Toyota Describes Combustion Engine That Generates Electricity Directly
cartechboy writes: "While electric cars are now more available than ever, combustion engines will remain for decades to come. Now auto engineers are working to refine combustion power as part of cars that are increasingly electrified, including plug-in hybrids. Toyota's new 'Free Piston Engine Linear Generator' (or FPEG) shows us one potential way. Linear engines eliminate the rotating crankshaft of conventional engines in favor of a single chamber, in which a piston moves forward and backward. A linear engine has no crankshaft, nor connecting rods. In their place is a gas-filled chamber, the compression of which functions like a spring — returning the piston after the expansion / combustion phases of a typical combustion cycle. This back-and-forth motion can be turned into energy, when you haven't got a crankshaft and the mechanically-useful rotation it produces. While linear engines are far from new, and Toyota's test units are only 10 kW (13 horsepower), a pair of them can still produce enough electricity for a Yaris- or Corolla-sized vehicle to cruise on the highway at 75 mph."

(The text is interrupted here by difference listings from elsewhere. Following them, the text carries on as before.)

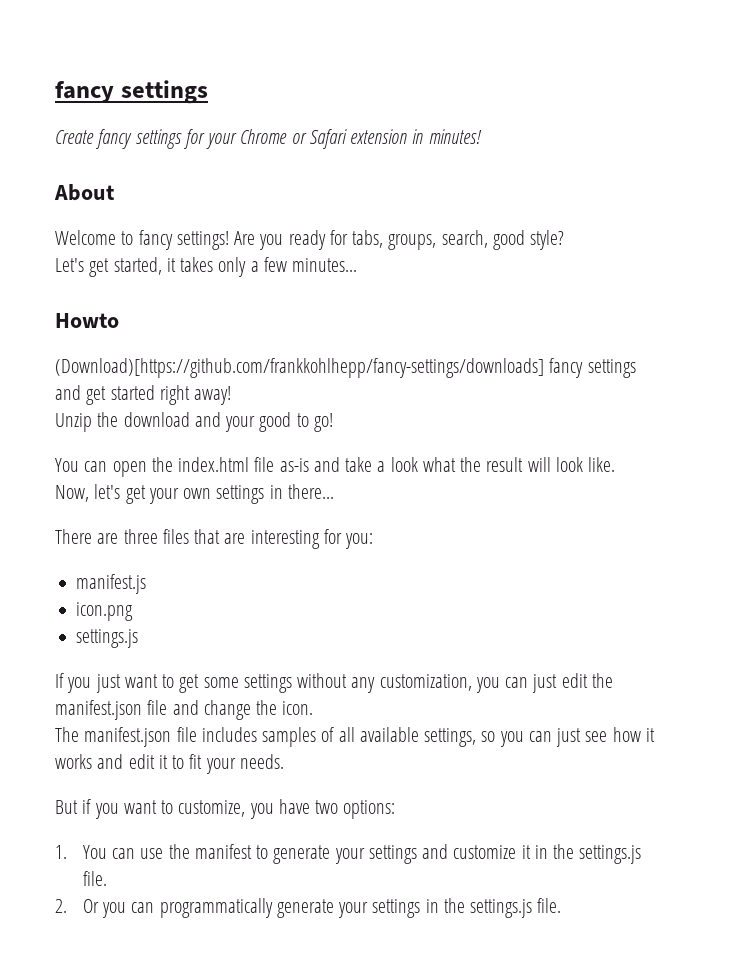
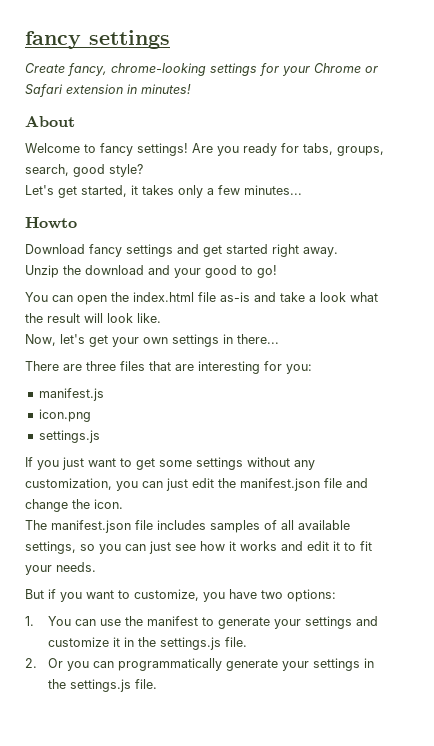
- Create fancy settings for your Chrome or Safari extension in minutes!
+ Create fancy, chrome-looking settings for your Chrome or Safari extension in minutes!
- (Download)[https://github.com/frankkohlhepp/fancy-settings/downloads] fancy settings and get started right away!
+ Download fancy settings and get started right away.

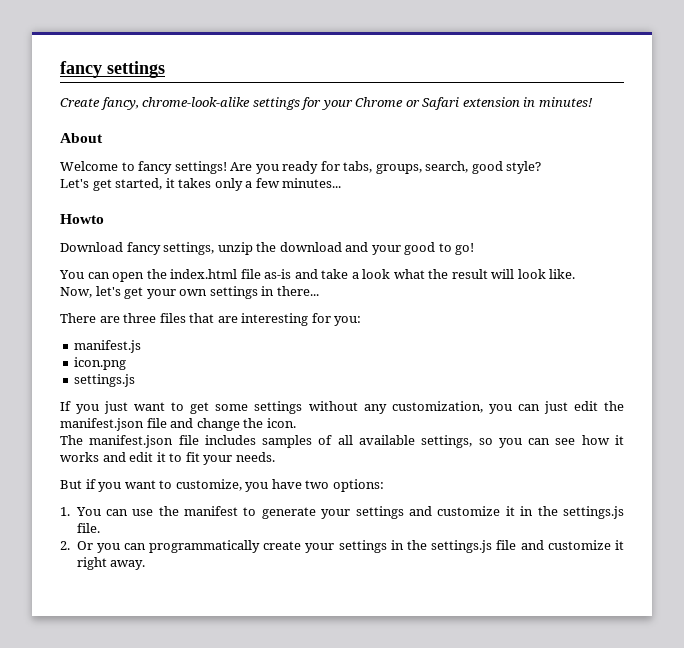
- Create fancy, chrome-looking settings for your Chrome or Safari extension in minutes!
+ Create fancy, chrome-look-alike settings for your Chrome or Safari extension in minutes!
- Download fancy settings and get started right away.
- Unzip the download and your good to go!
+ Download fancy settings, unzip the download and your good to go!
- The manifest.json file includes samples of all available settings, so you can just see how it works and edit it to fit your needs.
+ The manifest.json file includes samples of all available settings, so you can see how it works and edit it to fit your needs.
- 2. Or you can programmatically generate your settings in the settings.js file.
+ 2. Or you can programmatically create your settings in the settings.js file and customize it right away.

The real question is how efficient is it? The article doesn't say. It might be simpler mechanically than using a crankshaft to generate rotational energy, but that doesn't mean it is more efficient than an alternator / generator method of producing electricity.
Better known as 318230.
eh, goddamit.
10k kiowatt hours.
WTF is my coffee?? Good grief.
I've fallen off your lawn, and I can't get up.
You don't need rotational movement to drive an alternator. A magnet can move back and forth inside a coil and generate AC.

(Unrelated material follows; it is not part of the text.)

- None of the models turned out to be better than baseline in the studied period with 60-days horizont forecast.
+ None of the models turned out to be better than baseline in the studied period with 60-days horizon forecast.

Wait, what? That's all it takes to create the AC? The last time I checked the accepted theory involved a stork.
What's motivating all those cowards to turn the car wheels? I feel like I'm missing something...
Perhaps a Unix analogy?
Free piston engines have a distinct difference with respect to vibration. They can potentially couple a lot less vibration to the chassis than traditional designs because the vibration is only in one plane and there is no need to couple the engine to the chassis to provide torsional reaction force for the drive train.
The vibration of any individual component doesn't matter, only the vibration that is coupled to the chassis of the vehicle. With a free piston design, there is no need to couple the engine directly to anything because you have no output shafts to couple to the drive train, and no mechanical reaction forces to contain. That means that the body of the engine can be decoupled from the chassis of the vehicle in the axis of vibration, and *allowed* to vibrate back and forth as much as it needs to. That provides the reaction force to the piston, and the forces coupled to the chassis are only the frictional loss in your mounting system.
I bought a ScanGauge II back in 2008 and use it to this day. Plug it into the OBD II port to read data. One of the data points is engine torque, which can be converted to power. My previous car, a 2008 VW Jetta with the 2.5 L engine needed 35 hp to maintain 75 mph on a flat road. 26 hp is about right for my wife's 2011 Prius at 75 mph.